Le 31 octobre, deux promeneurs ont découvert, dans une forêt landaise, près de Seignosse, le Dr Nicolas Bonnemaison, seul dans sa voiture: inanimé, il venait de tenter de se donner la mort. Transporté au CHU de Bordeaux, son pronostic est, depuis, réservé.
C'était juste après l'annonce du verdict, il y a tout juste une semaine, le samedi 24 octobre. Nicolas Bonnemaison venait d'être condamné à deux ans de prison avec sursis pour un seul des 7 cas qui lui valaient poursuivi, en appel devant la cour d'assises d'Angers. Un seul cas. Et un cas incompréhensible car il s'agissait d'une femme de plus de 85 ans, dans le coma après un AVC ; l'équipe des urgences avait considéré que c'était fini et avait stoppé toutes les thérapeutiques, puis l'avait transférée dans l'unité de court séjour du Dr Bonnemaison pour son agonie. Ce dernier lui avait injecté 5 mg d'hypnovel, sédatif couramment utilisé en phase agonique.
Quand Nicolas Bonnemaison a entendu le verdict, il n'a rien dit. A ses côtés, sa femme, en larmes, a juste lâché qu'il fallait bien que quelqu'un paye «pour l'institution». Rien d'autre. Et les deux avocats de l'urgentiste de l'hôpital de Bayonne se sont félicités du verdict, estimant que «c'était un presque acquittement». Propos volontaristes, un brin forcés, car Nicolas Bonnemaison était blessé, meurtri, mais ne le disait pas publiquement. «Vous vous rendez compte, j'entends à la radio que je suis un meurtrier. Un meurtrier sur une femme, quasi déjà morte», disait-il à un ami. Et il avait raison; le seul cas sur lequel la justice l'a condamné ne tenait pas la route. N'importe quel médecin dans n'importe service d'urgence aurait eu cette pratique d'une perfusion d'hypnovel. Mais voilà, le Dr Bonnemaison a été maladroit, il n'en a pas parlé à l'équipe soignante, ni à la famille, et il avait eu la bêtise de faire un pari de carabin sur cette vieille dame avec un membre de son service. Condamné pour un pari ?
C'est tout, mais c'était trop. Nicolas Bonnemaison a aujourd'hui 54 ans. Depuis l'été 2011, il a du tenir, au centre d'une affaire qui le dépassait, reflétant parfaitement la situation en France des fins de vie médicalisées. Ce médecin n'a eu de cesse de répéter qu'il n'a fait que «prendre ses responsabilités». «Jamais je n'ai voulu raccourcir des vies, seulement accompagner des agonies».
Nicolas Bonnemaison est attachant. Fils de chirurgien, il adore son métier et s'est peu à peu spécialisé dans les soins palliatifs. «Tout ce que je veux, c'est reprendre mon métier», nous confiait-il. Sa femme l'a soutenu sans relâche. Durant les deux procès d'assises, certains ont mis en avant sa «fragilité psychologique», pointant qu'il avait été à trois reprises hospitalisés pour dépression. «Comme si c'était une tare», s'énervait sa femme. On a évoqué aussi le suicide de son père. A un moment, toujours lors de ces procès a été mentionnée une tentative de suicide, ce qu'il a démenti fortement. «Non, je ne suis pas fragile, ce que je veux, disait-il, c'est de montrer que j'ai fait juste mon métier, peut être ai je été maladroit, mais jamais je n'ai été un meurtrier.»
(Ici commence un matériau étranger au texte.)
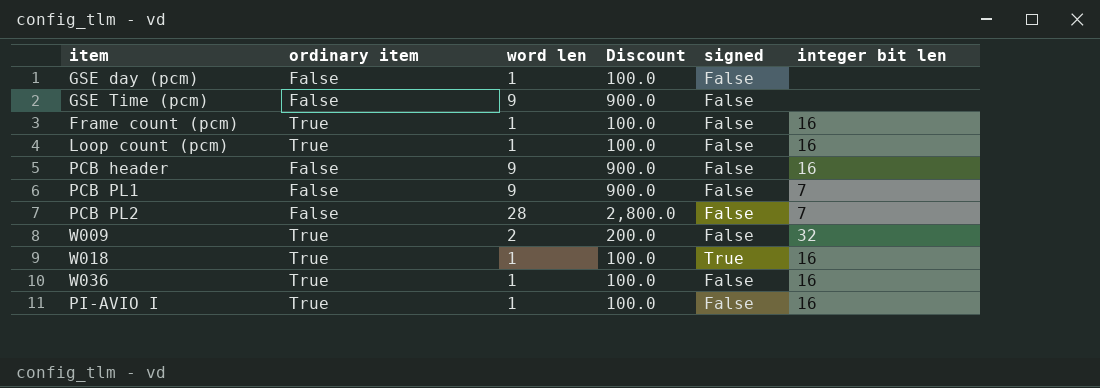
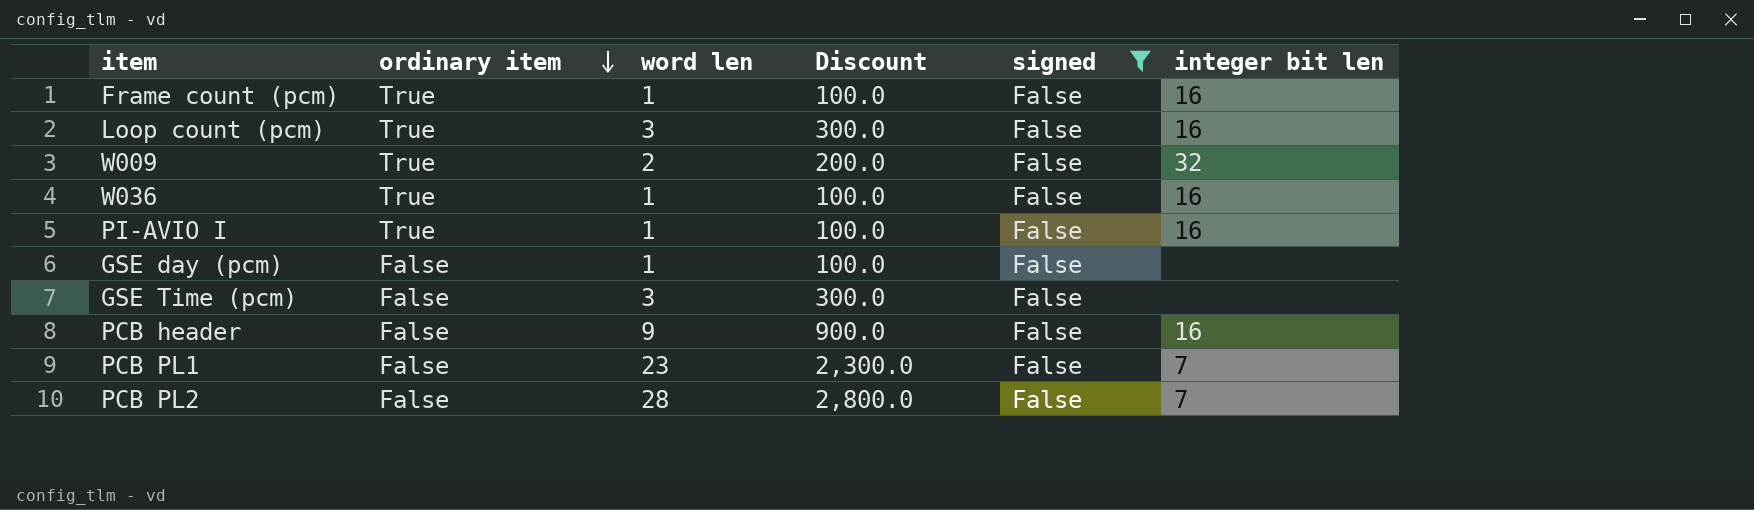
filter: none -> signed = False
row order: none -> ordinary item descending
Loop count (pcm) | word len: 1 -> 3
Loop count (pcm) | Discount: 100.0 -> 300.0
GSE Time (pcm) | word len: 9 -> 3
GSE Time (pcm) | Discount: 900.0 -> 300.0
PCB PL1 | word len: 9 -> 23
PCB PL1 | Discount: 900.0 -> 2,300.0

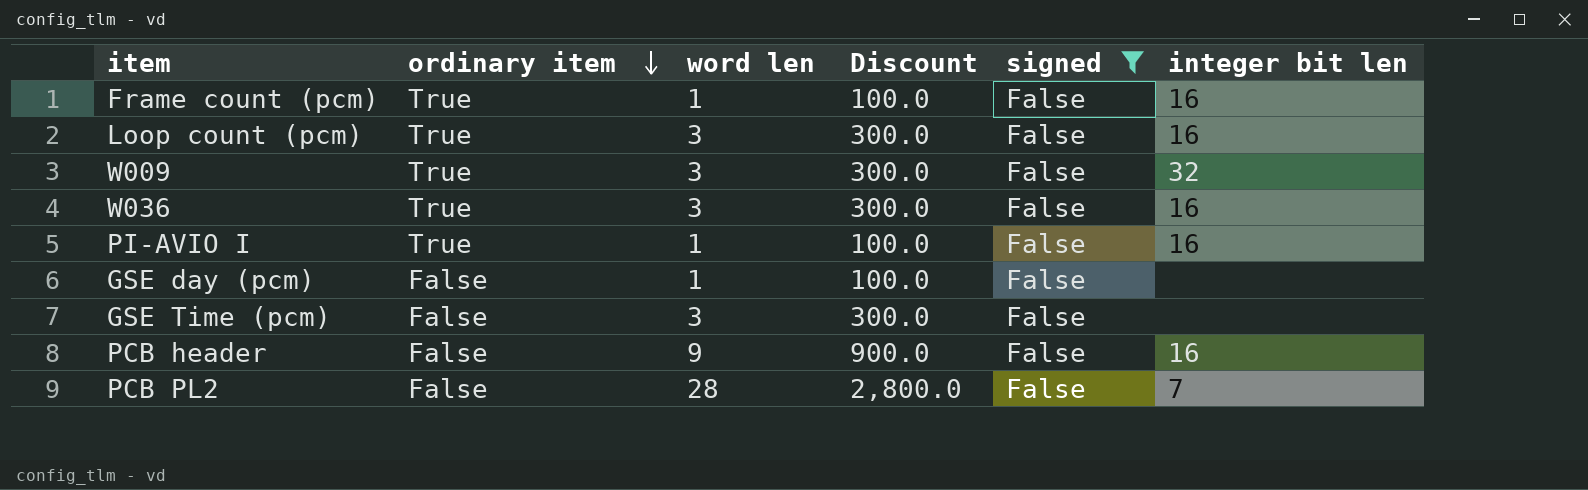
row PCB PL1: False | 23 | 2,300.0 | False | 7 -> none
W009 | word len: 2 -> 3
W009 | Discount: 200.0 -> 300.0
W036 | word len: 1 -> 3
W036 | Discount: 100.0 -> 300.0

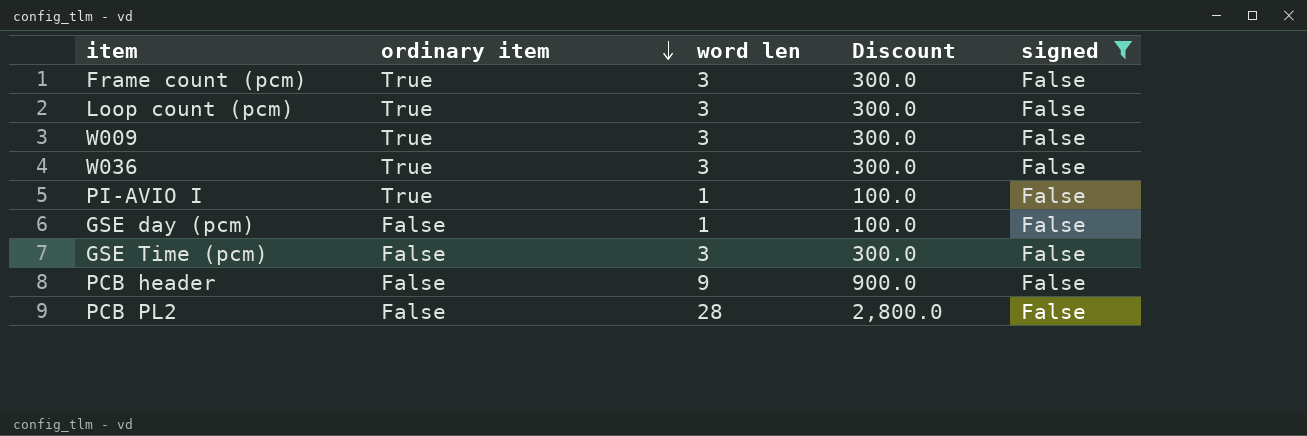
column integer bit len | position: 6 -> none
Frame count (pcm) | word len: 1 -> 3
Frame count (pcm) | Discount: 100.0 -> 300.0

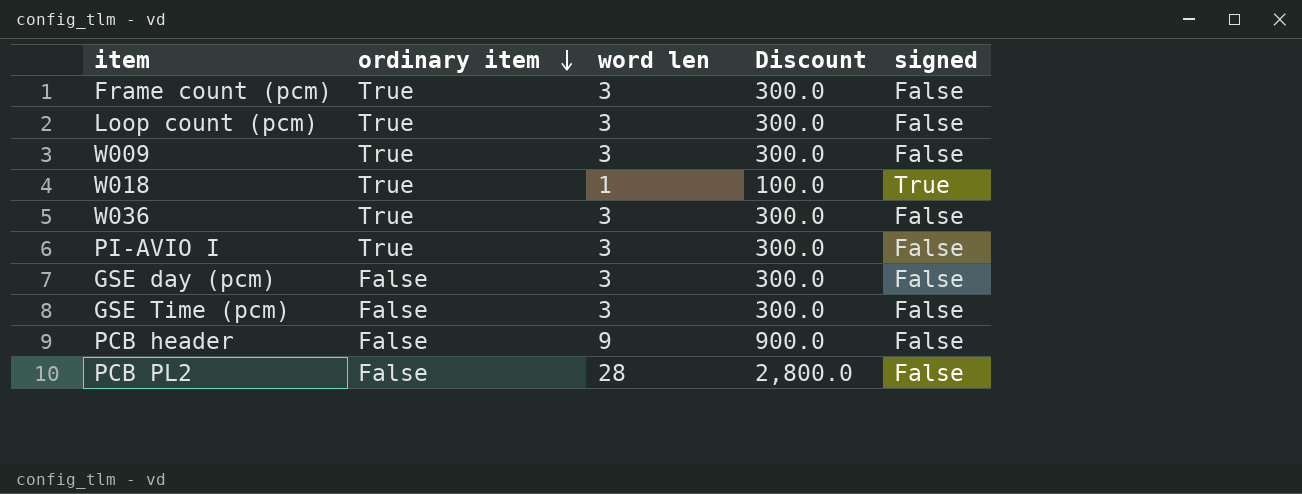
filter: signed = False -> none
PI-AVIO I | word len: 1 -> 3
PI-AVIO I | Discount: 100.0 -> 300.0
GSE day (pcm) | word len: 1 -> 3
GSE day (pcm) | Discount: 100.0 -> 300.0

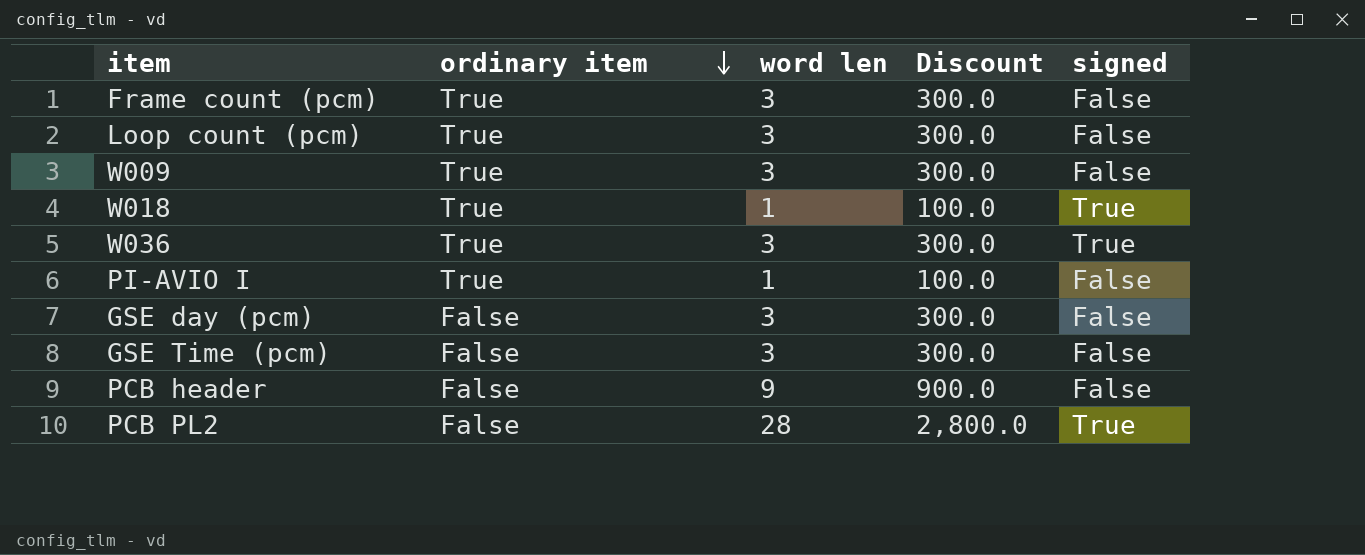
W036 | signed: False -> True
PI-AVIO I | word len: 3 -> 1
PI-AVIO I | Discount: 300.0 -> 100.0
PCB PL2 | signed: False -> True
La faute, à qui ? La loi en France sur la fin de vie reste confuse, nombre d'acteurs adoptent des postures, les pratiques demeurent parfois incertaines et les malentendus toujours nombreux. «Il y a un certain désordre actuel, on ne sait pas, on ne sait plus si l'on part trop vite, trop lentement», a témoigné avec force le sociologue Philippe Bataille devant la Cour d'assises d'Angers. «Face aux patients, on a reconstruit le secret, aussi bien à l'hôpital qu'à domicile. La responsabilité médicale ? Elle recule, les médecins se dégagent.» Nicolas Bonnemaison ne s'était pas dégagé. Pendant des mois et des années, il s'est défendu, il a tenu bon, a résisté à ces longues années d'instruction. Ne pouvant plus exercer son métier, il a dû faire bonne figure lors de ces deux longs procès d'assises.
Après sa condamnation, jugée de tous côtés paradoxale, il n'a pas voulu se pourvoir en cassation. A des proches, il disait, jeudi : «Notre retour à la vraie vie est difficile. Je vais peut être écrire pour exorciser tout ça.»